Each joint in a wood truss can be categorized as:

Pinned (Not Fixed)
Partially Fixed (Semi-Rigid)
Fully Fixed (Rigid)

1. Pinned Joint (Not Fixed)

Definition: A pinned joint allows free rotation between members, meaning it cannot resist any moment (bending force).
Behavior: Only axial forces (tension or compression) are transferred. No bending moment is transferred through the joint.
Analog Representation: The members connected at the joint can rotate relative to each other.
Example in Wood Design:
- A metal plate-connected wood truss where members are joined by connector plates. These joints are typically modeled as pinned because they provide little moment resistance.
Real-World Analogy: Like a hinge on a door—it lets the parts swing freely.
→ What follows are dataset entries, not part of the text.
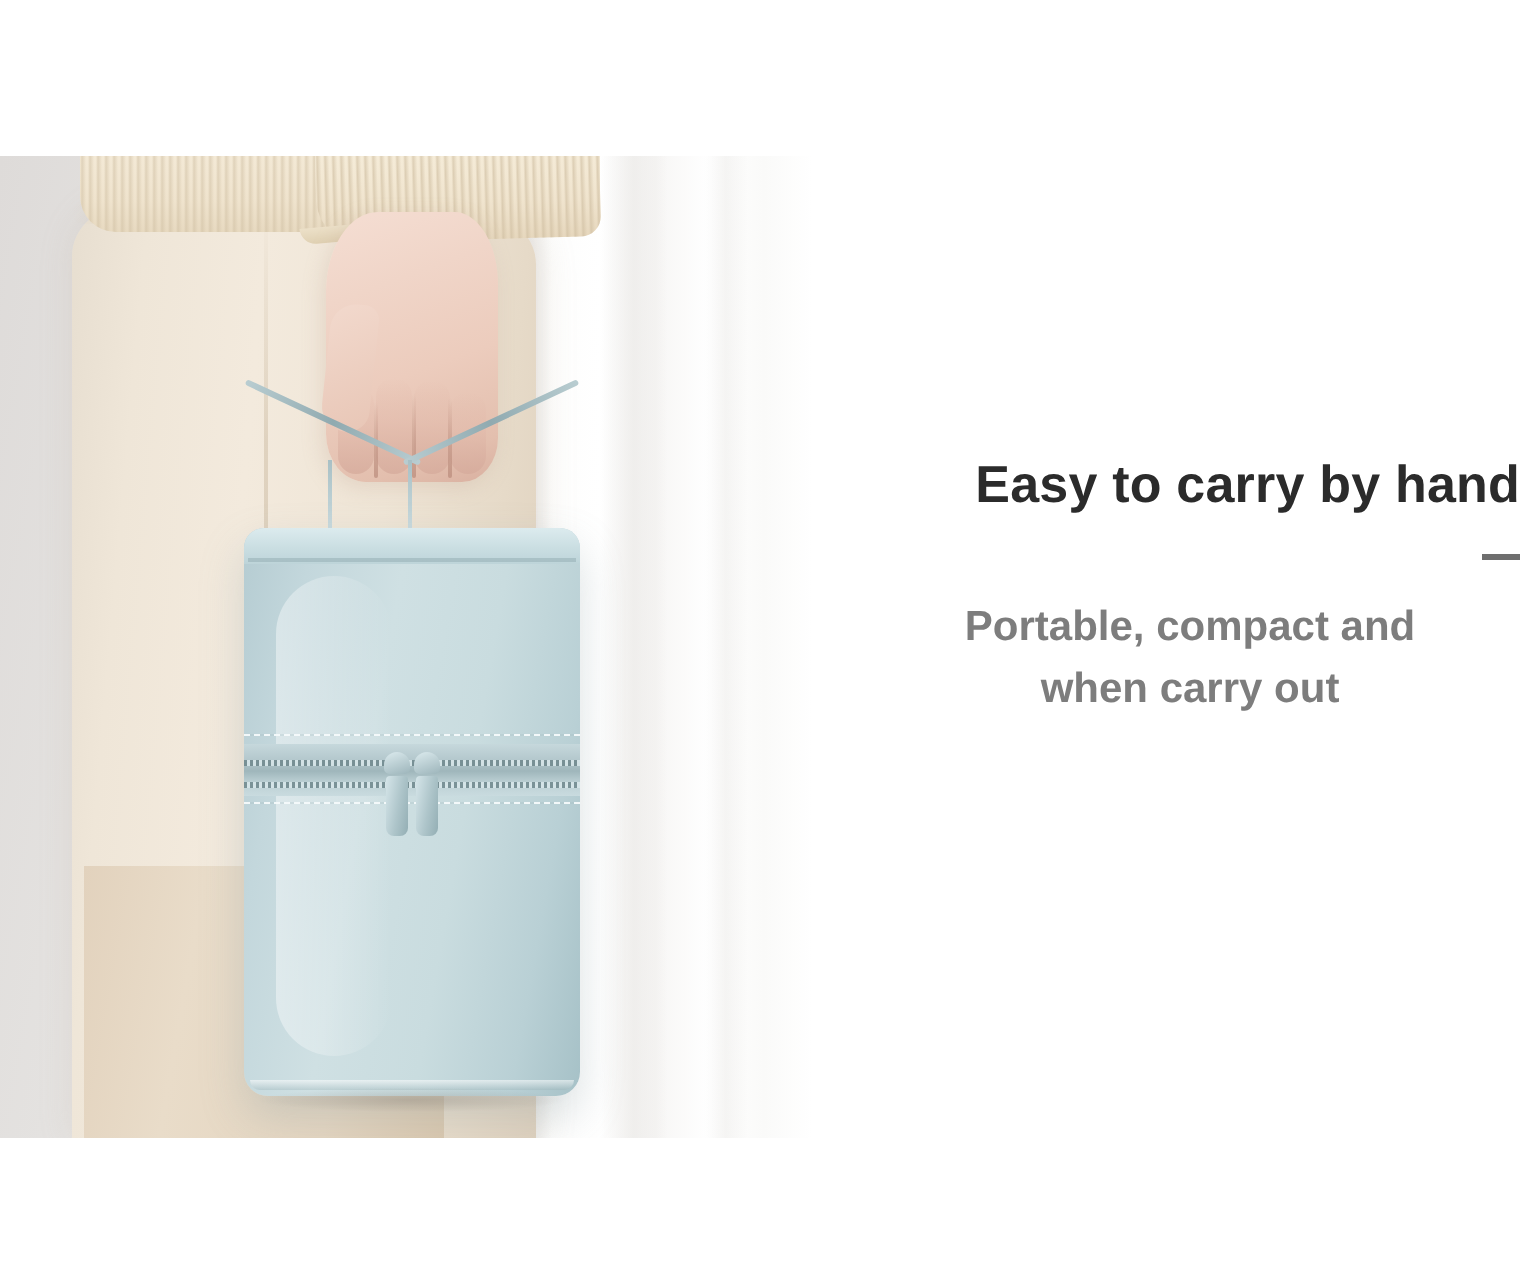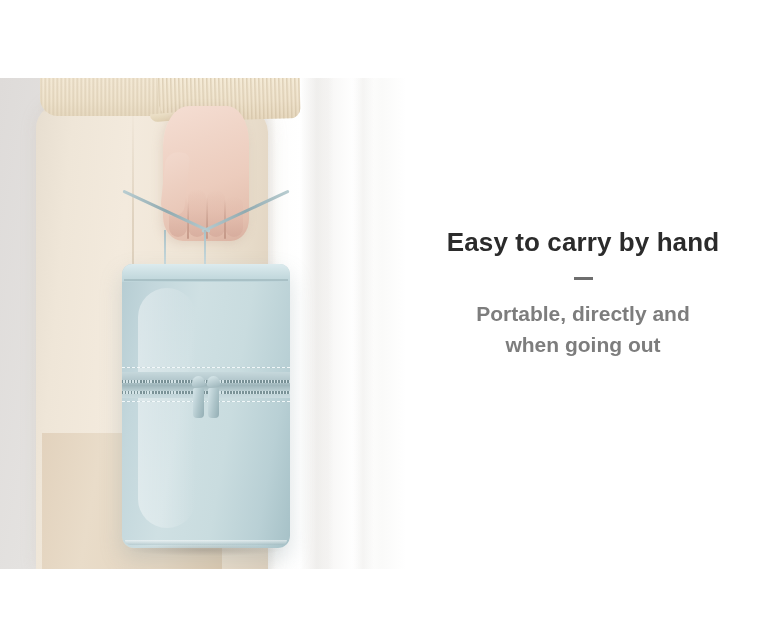"Easy to carry by hand" .text-panel { align-items: center -> flex-end }
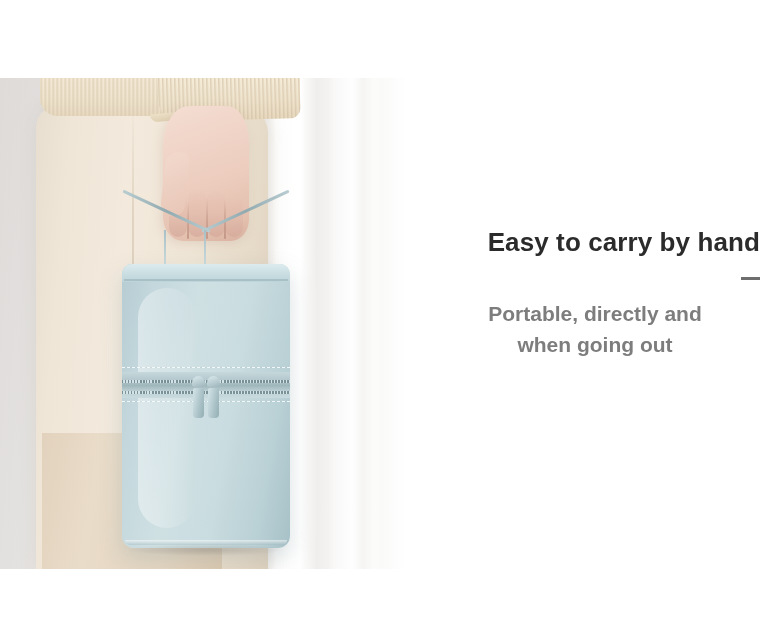"Portable, directly and" span.ln { text: directly -> compact }
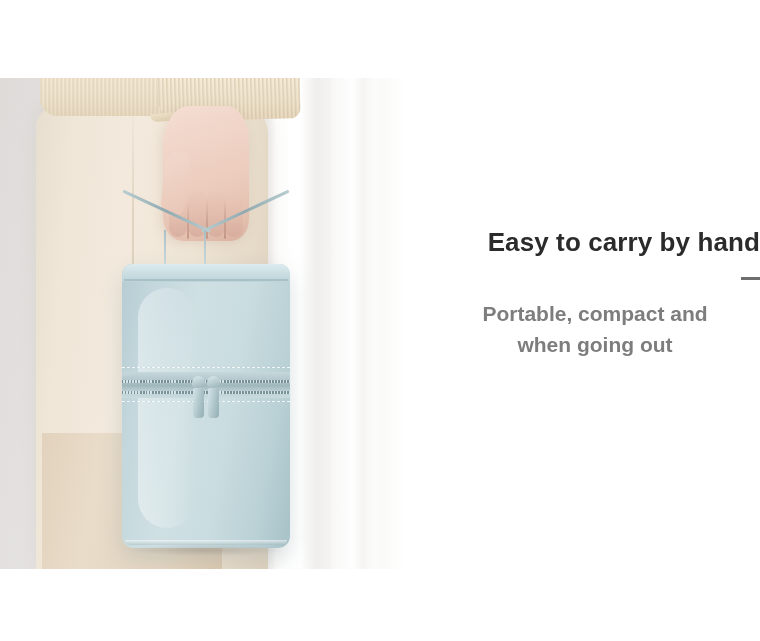"when going out" span.ln { text: going -> carry }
2. Partially Fixed Joint (Semi-Rigid)

Definition: This joint offers some resistance to rotation, but not as much as a fully fixed joint.
Behavior: Transfers both axial forces and a portion of the moment. The stiffness of the connection determines how much moment it can resist.
Analog Representation: A spring-like element is used to model rotational resistance at the joint.
Example in Wood Design:
- A gusset plate with bolts that provide some resistance to rotation but allow for slight movement under load.
- End-nailed or screwed connections in framing that exhibit some rotational restraint.
Why It’s Important: These joints better reflect real-world behavior, especially for longer-span or non-standard trusses.
Real-World Analogy: Like a tight but slightly flexible swivel—it resists movement but isn’t completely rigid.
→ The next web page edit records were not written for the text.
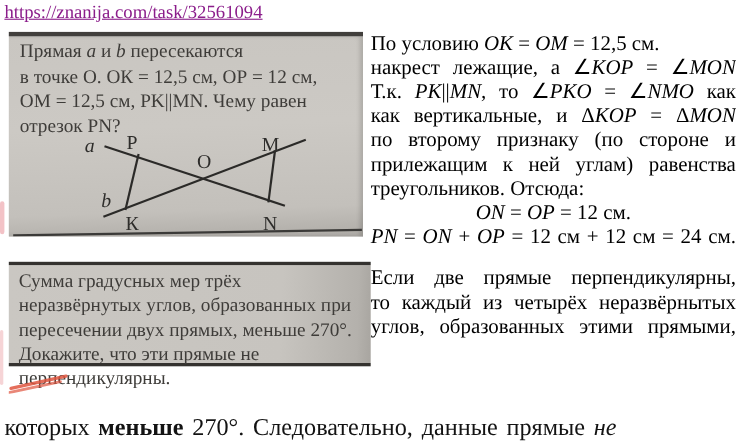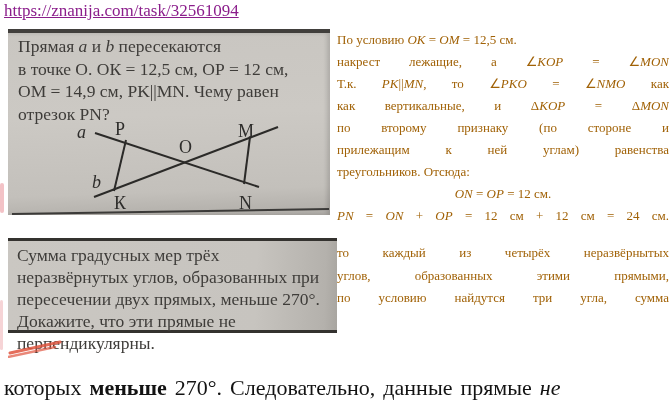"По условию OK = OM" .sol { color: #a16207 -> #000000; font-size: 13px -> 19px }
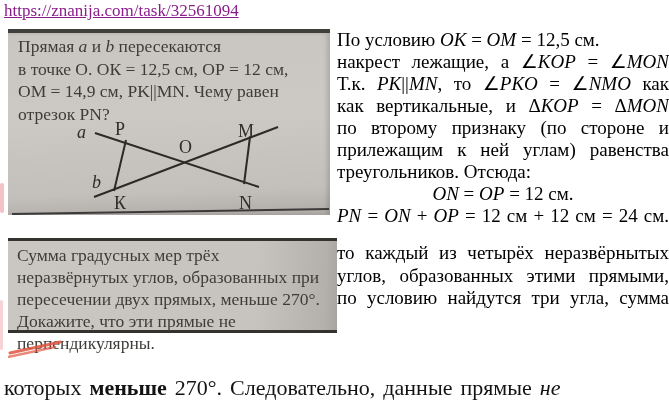"ОМ = 14,9 см, PK||MN." span { text: 14,9 -> 12,5 }
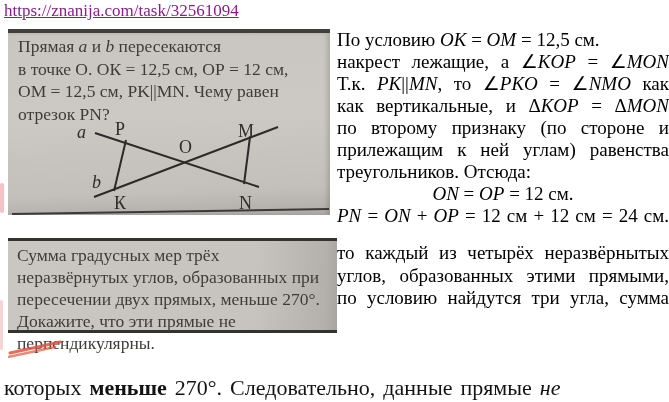"Если две прямые перпендикулярны," div.tline { html: none -> <div><span>Если две прямые перпендикулярны,</span></div> }
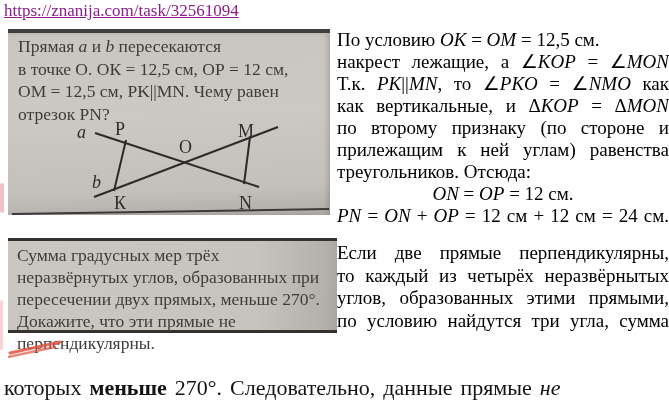"по условию найдутся три угла," div.tline { html: <div><span>по условию найдутся три угла, сумма</span></div> -> none }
3. Fully Fixed Joint (Rigid)

Definition: A fully fixed joint prevents rotation, meaning it transfers all forces and moments between members.
Behavior: Both axial and full moment resistance are present. The joint effectively locks the angle between members.
Analog Representation: No rotation allowed at the joint in the model.
Example in Wood Design:
- Glued-laminated timber (glulam) frames with heavy steel connectors or moment-resisting dowel systems.
- Portal frame joints designed to carry lateral loads.
Real-World Analogy: Like a welded steel joint—it does not move or rotate.

When viewing the Analog Model, select an analog line segment to view the fixity at each node from the Properties panel.
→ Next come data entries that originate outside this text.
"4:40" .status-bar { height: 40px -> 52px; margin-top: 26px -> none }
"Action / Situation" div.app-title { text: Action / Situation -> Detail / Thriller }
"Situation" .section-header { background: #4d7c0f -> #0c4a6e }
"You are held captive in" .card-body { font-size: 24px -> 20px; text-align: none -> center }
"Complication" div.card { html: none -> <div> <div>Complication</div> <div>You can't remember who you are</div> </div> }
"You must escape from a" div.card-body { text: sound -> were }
Fixity = 1: Fully Fixed (Rigid) Fixity = .5: Partially Fixed (Semi-Rigid) Fixity = 0: Pinned (Not Fixed)

Bearing Properties allow you to manage the Bearing Condition

Automatic
Pinned
Horizontal Roller
Vertical

Why Fixity Matters in Design

The choice of fixity significantly affects the internal forces in the members and deflection of the structure.
Overestimating fixity (assuming rigid when it’s actually pinned) can lead to unsafe designs due to unanticipated moments and stresses.
Underestimating fixity can lead to overdesign—using more material than necessary.

Relevant Standards

Explanation of joint types

TPIC section A.1 defines 9 types of analog joints.

Pitch Break Joint
Heel Joint
Splice Joint
Lapped Joint
Web Joint
Internal Joint
Tail Bearing Joint
Top Chord Bearing Joint
Bearing Joint

1. Pitch Break Joint

A pitch break is when two chords meet along their cut faces with different pitches.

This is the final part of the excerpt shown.